#### DATA TO USE ####

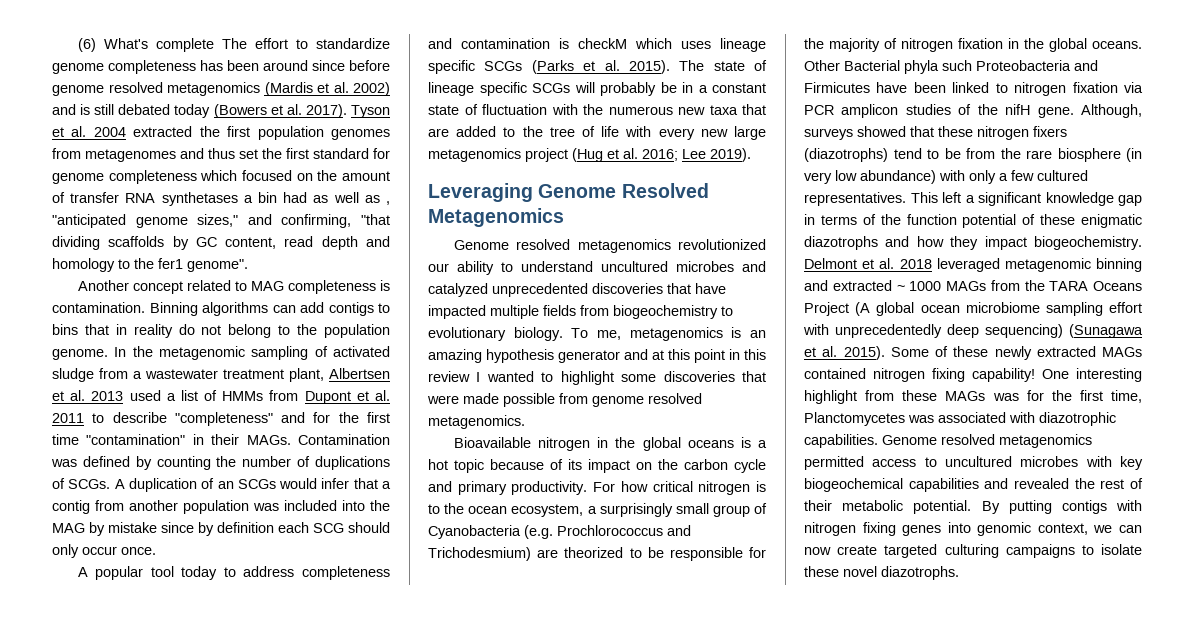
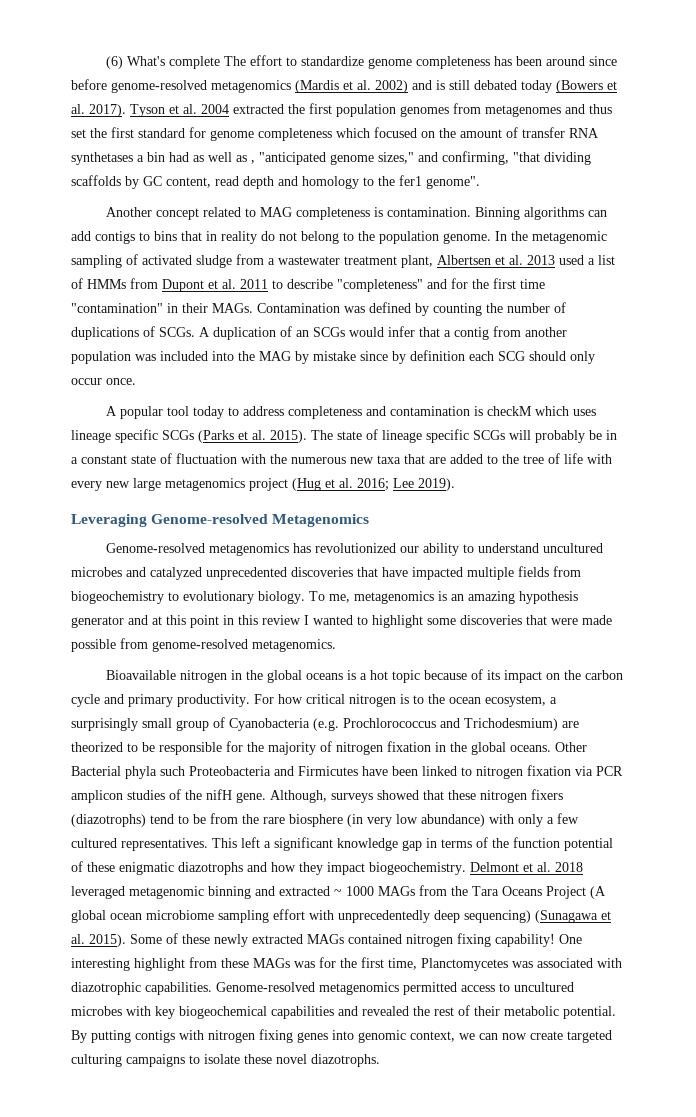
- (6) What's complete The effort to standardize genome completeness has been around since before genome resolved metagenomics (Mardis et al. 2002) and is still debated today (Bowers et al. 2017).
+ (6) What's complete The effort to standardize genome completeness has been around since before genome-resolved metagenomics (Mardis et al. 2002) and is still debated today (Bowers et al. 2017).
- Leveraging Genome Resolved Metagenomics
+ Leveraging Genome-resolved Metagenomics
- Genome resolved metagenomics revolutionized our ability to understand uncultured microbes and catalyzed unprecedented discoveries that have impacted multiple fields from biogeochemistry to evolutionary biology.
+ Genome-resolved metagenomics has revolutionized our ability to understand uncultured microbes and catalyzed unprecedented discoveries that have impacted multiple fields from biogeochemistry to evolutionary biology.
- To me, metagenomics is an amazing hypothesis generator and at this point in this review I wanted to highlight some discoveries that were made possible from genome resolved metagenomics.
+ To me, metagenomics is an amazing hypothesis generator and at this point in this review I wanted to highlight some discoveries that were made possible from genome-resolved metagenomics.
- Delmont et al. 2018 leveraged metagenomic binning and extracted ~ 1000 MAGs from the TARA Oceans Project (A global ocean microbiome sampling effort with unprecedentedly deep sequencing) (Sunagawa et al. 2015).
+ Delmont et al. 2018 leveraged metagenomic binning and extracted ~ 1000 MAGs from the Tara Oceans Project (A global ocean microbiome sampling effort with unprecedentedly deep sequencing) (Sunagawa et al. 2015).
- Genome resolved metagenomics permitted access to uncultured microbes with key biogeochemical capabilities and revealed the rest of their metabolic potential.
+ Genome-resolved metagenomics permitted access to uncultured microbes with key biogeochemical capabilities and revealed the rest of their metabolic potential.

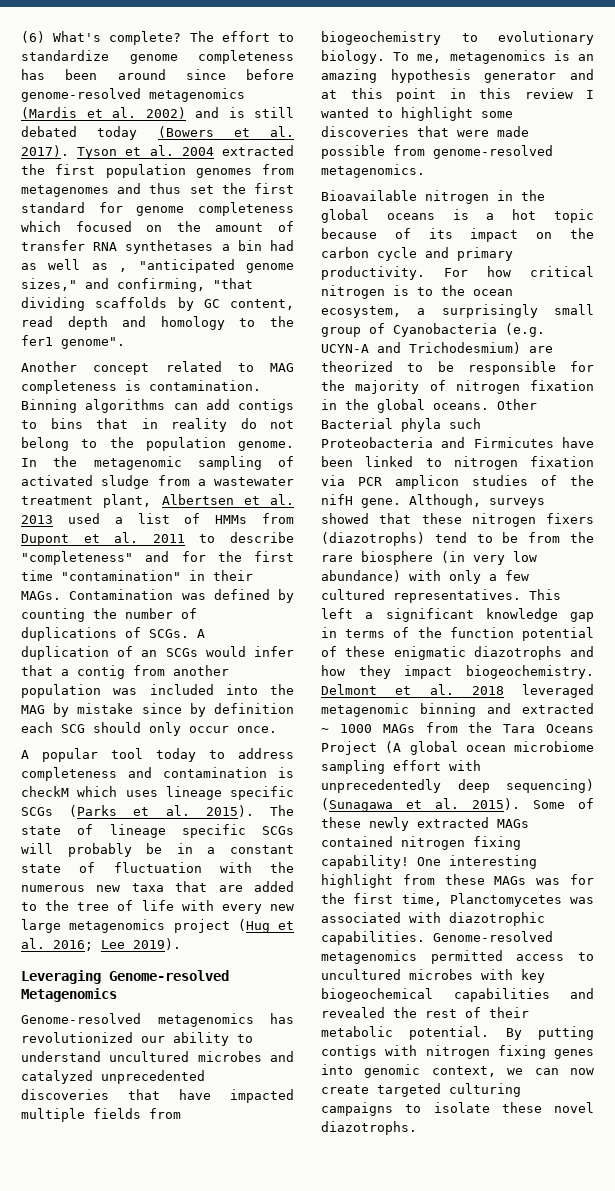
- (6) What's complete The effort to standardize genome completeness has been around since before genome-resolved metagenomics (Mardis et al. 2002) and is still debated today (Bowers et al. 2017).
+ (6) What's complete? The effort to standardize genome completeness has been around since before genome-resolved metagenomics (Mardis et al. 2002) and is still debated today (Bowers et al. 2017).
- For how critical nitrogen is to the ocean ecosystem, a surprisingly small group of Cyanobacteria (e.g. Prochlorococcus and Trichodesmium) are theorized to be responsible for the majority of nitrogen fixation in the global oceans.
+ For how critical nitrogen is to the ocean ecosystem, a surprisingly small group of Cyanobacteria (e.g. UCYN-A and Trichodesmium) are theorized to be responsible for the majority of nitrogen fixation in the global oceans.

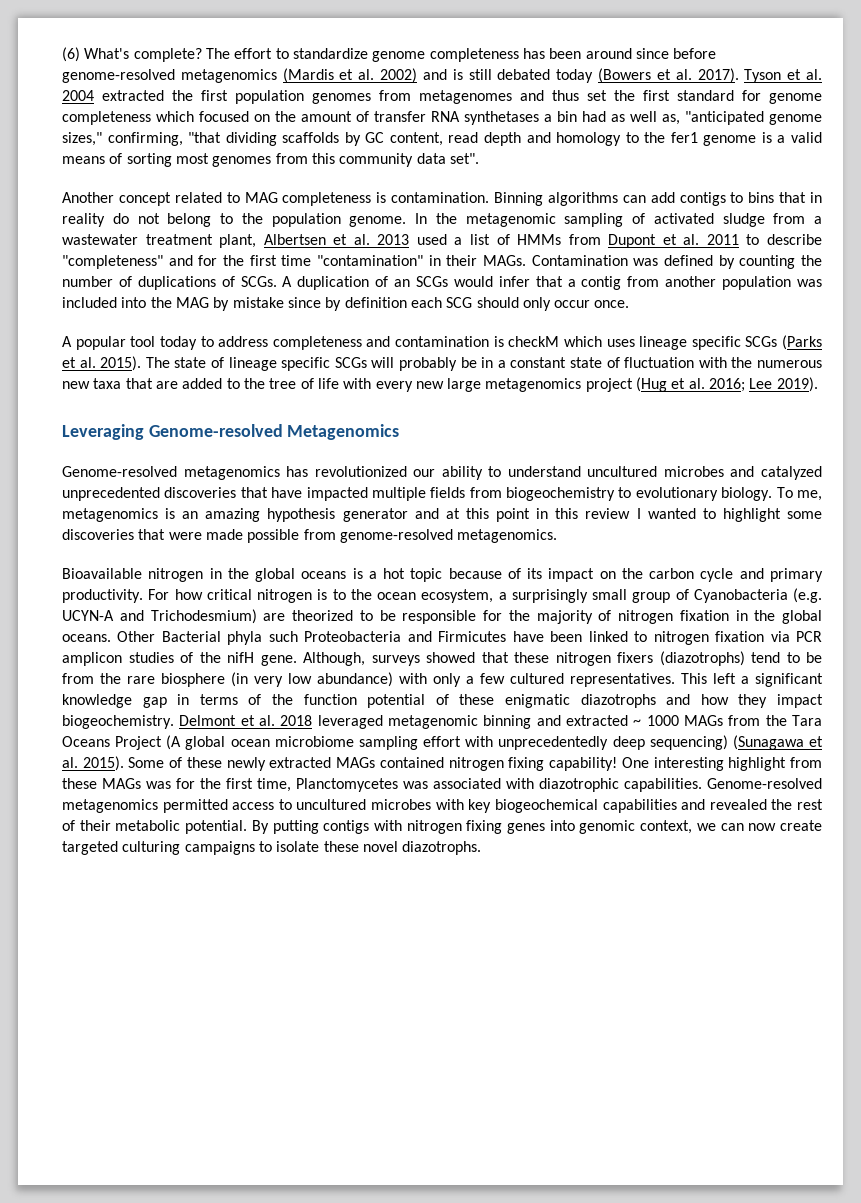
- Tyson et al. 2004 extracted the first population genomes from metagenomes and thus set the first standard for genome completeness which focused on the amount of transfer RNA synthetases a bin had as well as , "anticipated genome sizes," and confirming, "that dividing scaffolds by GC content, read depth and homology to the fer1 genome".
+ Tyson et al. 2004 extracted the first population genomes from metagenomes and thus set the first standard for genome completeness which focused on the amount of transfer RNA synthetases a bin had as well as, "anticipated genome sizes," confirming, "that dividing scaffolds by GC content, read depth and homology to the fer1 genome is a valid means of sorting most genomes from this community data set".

####

→ WHAT THE TASK REQUIRES
Print exactly the lines above, between the one holding "- For how critical" and the one holding "Cyanobacteria (e.g. UCYN-A", inclusive, and nothing besides.

→ EXERCISE RESULT
- For how critical nitrogen is to the ocean ecosystem, a surprisingly small group of Cyanobacteria (e.g. Prochlorococcus and Trichodesmium) are theorized to be responsible for the majority of nitrogen fixation in the global oceans.
+ For how critical nitrogen is to the ocean ecosystem, a surprisingly small group of Cyanobacteria (e.g. UCYN-A and Trichodesmium) are theorized to be responsible for the majority of nitrogen fixation in the global oceans.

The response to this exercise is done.